**Data listing:**

┌────────

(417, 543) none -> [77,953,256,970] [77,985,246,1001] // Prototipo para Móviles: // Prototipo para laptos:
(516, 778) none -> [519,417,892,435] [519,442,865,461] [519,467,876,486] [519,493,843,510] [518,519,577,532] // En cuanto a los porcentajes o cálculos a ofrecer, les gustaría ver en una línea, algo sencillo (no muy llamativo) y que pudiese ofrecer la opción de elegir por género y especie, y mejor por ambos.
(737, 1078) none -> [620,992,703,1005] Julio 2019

└────────
┌────────

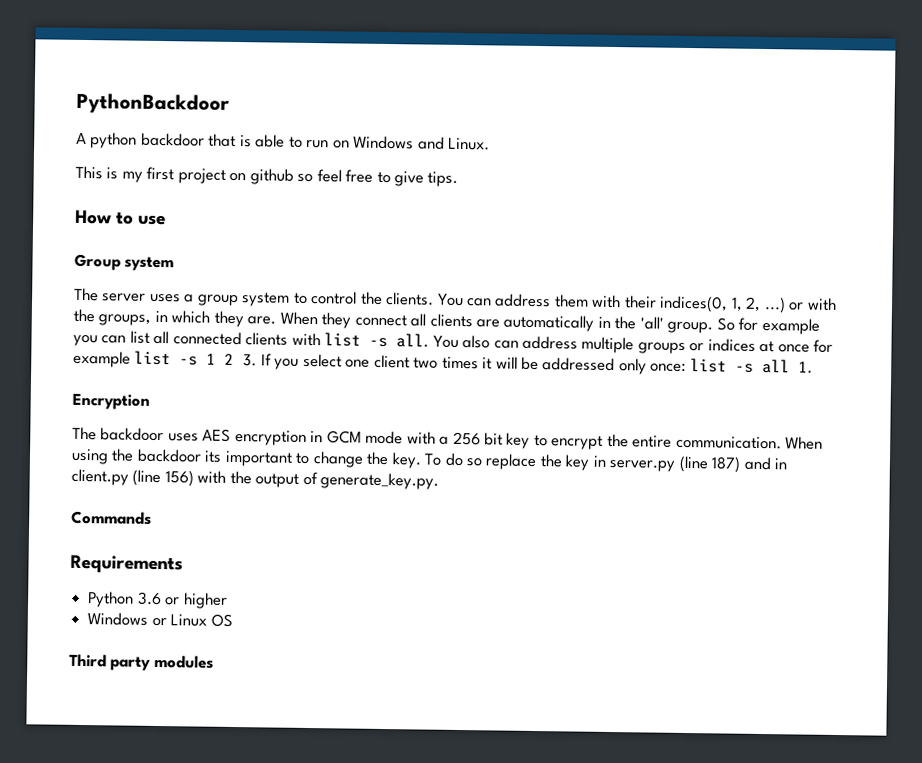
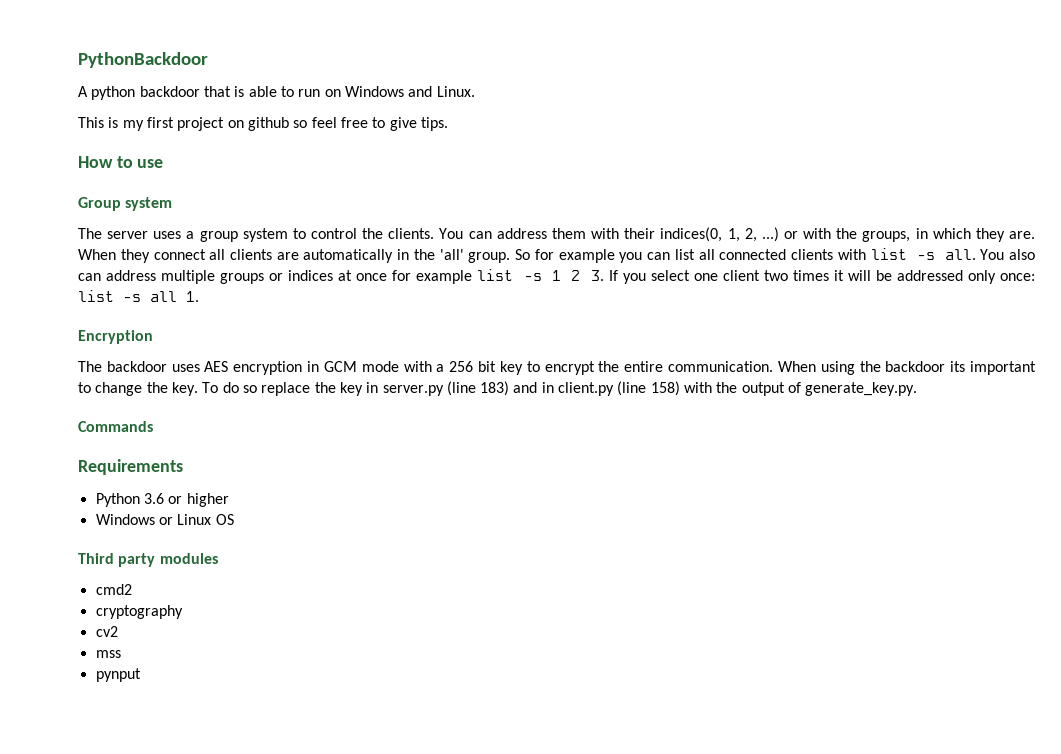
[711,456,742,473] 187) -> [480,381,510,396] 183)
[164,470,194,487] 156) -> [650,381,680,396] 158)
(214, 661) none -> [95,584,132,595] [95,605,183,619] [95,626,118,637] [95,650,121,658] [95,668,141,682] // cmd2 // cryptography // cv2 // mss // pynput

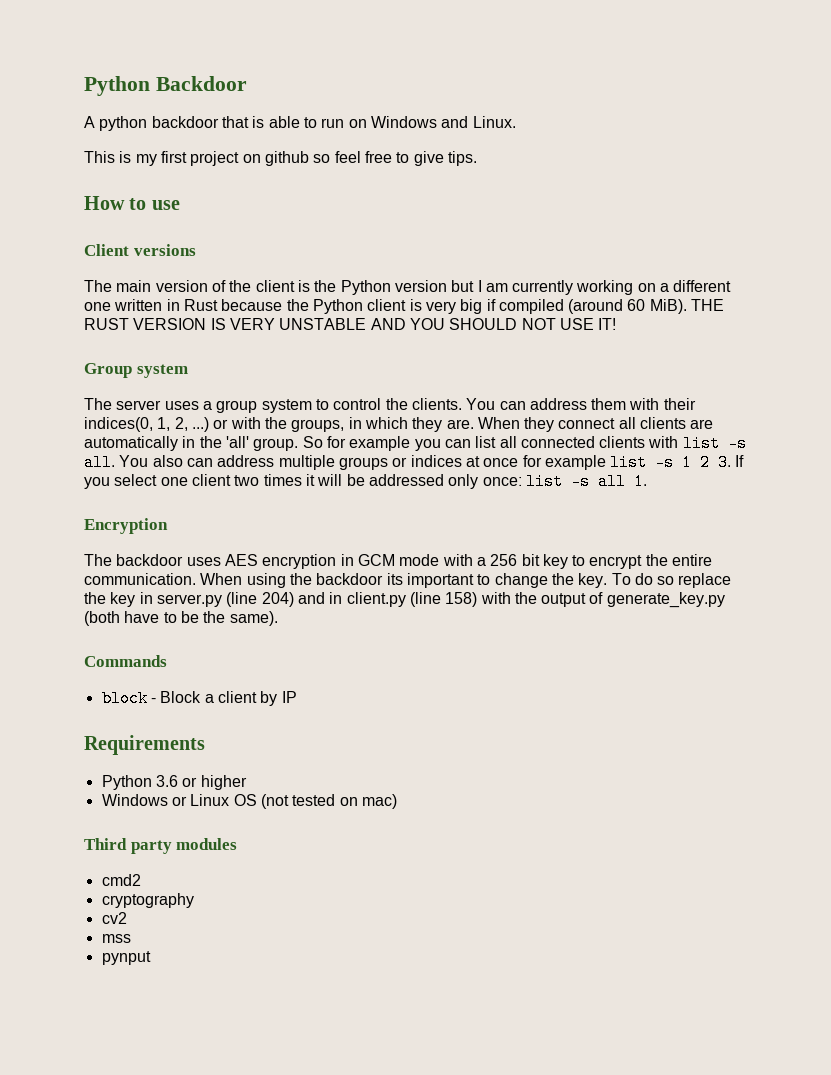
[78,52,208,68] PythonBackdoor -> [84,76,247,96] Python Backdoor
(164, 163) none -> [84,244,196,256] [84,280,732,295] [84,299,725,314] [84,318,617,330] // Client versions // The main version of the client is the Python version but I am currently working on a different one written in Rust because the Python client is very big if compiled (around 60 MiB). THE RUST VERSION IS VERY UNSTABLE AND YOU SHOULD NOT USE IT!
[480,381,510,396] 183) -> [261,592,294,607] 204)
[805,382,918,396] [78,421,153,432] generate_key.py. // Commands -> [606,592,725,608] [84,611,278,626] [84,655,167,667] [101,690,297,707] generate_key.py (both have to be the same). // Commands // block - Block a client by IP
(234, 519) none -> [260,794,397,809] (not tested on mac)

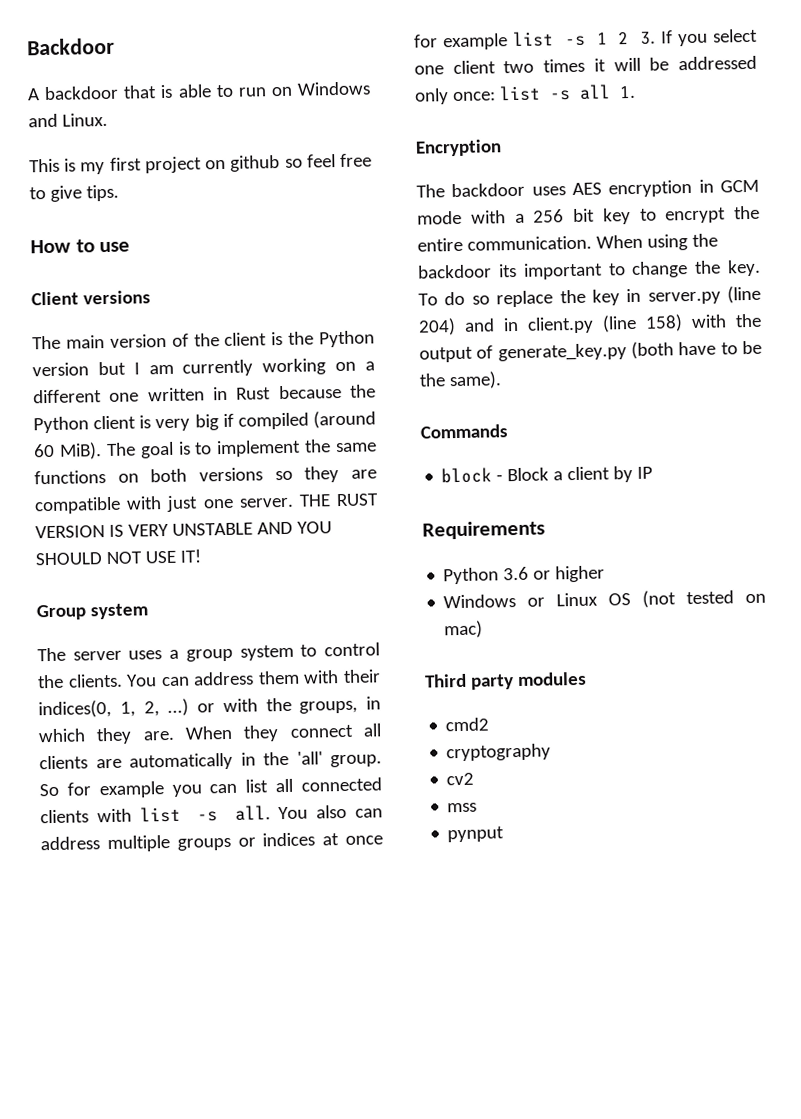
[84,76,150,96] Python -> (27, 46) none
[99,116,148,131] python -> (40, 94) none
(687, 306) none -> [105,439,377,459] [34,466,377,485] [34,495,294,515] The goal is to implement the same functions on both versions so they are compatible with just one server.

└────────
┌────────

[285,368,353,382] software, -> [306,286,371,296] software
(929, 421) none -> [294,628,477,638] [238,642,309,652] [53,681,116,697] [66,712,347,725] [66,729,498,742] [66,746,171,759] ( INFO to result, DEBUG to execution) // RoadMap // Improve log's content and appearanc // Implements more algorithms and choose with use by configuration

└────────

**Task details:** Would you set down only the lines above from the line with "(164, 163) none" to the line with "[99,116,148,131] python -> (40, 94) none", both included, exactly as they stand and without the pictures?

**Written response:**
(164, 163) none -> [84,244,196,256] [84,280,732,295] [84,299,725,314] [84,318,617,330] // Client versions // The main version of the client is the Python version but I am currently working on a different one written in Rust because the Python client is very big if compiled (around 60 MiB). THE RUST VERSION IS VERY UNSTABLE AND YOU SHOULD NOT USE IT!
[480,381,510,396] 183) -> [261,592,294,607] 204)
[805,382,918,396] [78,421,153,432] generate_key.py. // Commands -> [606,592,725,608] [84,611,278,626] [84,655,167,667] [101,690,297,707] generate_key.py (both have to be the same). // Commands // block - Block a client by IP
(234, 519) none -> [260,794,397,809] (not tested on mac)

[84,76,150,96] Python -> (27, 46) none
[99,116,148,131] python -> (40, 94) none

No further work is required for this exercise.